B) Significant increase in neuronal OPG mRNA intensity (CS vs CT; 181.8 ± 24.34 vs 224.3 ± 35.87). Buffering of nuclear calcium signaling decreased neuronal OPG mRNA intensity (CT vs PT; 224.3 ± 35.87 vs 184.1 ± 24.11). Re-expression of OPG together with nuclear calcium buffering increased the neuronal OPG mRNA intensity massively (PT vs POT; 184.1 ± 24.11 vs 1386 ± 435). Data is shown as mean ± SD. N=4.

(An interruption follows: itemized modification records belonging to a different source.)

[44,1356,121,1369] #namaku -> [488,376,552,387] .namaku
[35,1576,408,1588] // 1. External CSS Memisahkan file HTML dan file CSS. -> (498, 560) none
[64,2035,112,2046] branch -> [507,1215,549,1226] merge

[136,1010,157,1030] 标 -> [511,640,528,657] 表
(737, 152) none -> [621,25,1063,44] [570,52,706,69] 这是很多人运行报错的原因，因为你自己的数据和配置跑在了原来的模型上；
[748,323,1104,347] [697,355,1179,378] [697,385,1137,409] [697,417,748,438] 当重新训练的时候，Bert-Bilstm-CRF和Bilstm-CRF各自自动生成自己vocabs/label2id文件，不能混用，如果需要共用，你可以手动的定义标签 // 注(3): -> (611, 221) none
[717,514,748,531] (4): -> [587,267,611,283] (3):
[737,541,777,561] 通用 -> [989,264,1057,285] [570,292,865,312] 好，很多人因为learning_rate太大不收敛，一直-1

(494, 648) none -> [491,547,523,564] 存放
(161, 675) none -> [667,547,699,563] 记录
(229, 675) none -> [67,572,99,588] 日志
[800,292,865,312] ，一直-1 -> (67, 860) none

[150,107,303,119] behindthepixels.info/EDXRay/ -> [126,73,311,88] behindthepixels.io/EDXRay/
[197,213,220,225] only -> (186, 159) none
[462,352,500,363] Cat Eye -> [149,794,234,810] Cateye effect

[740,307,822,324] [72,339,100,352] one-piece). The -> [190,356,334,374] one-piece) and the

Supplementary Table 1 - Targeted transcriptome analysis reveals new neuronal nuclear calcium-regulated mediators of neuro-glia crosstalk upon TBI.
All significantly differentially regulated genes between the PV.NLS TBI (PT) and Control TBI (CT) /PV.NLS Sham (PS) are listed with name, log FC and their adjusted p-value.
Supplementary Table 2 - Antibodies and Constructs.
Full information on antibodies and constructs has been listed.
Acknowledgement
This work has been supported by the Deutsche Forschungsgemeinschaft as part of the Collaborative Research Center 1149 “Danger Response, Disturbance Factors and Regenerative Potential after Acute Trauma” (DFG No. 251293561). FR is also supported by DFG through the individual grants no. 443642953, no. 431995586 and no. 446067541, and by the ERANET-NEURON initiative “External Insults to the Nervous System” as part of the MICRONET consortium (funded by BMBF: FKZ 01EW1705A). SL is supported by the China Scholarship Council (No. 201908320357). We are grateful to Prof. Stefan Just and to Prof. Anita Ignatius for the use of the confocal microscope and the histology laboratory. We would like to thank the colleagues of the German Center for Neurodegenerative Disease (DZNE)-Ulm for advice and discussion. Technical support by Thomas Lenk and Gizem Yartas was highly appreciated.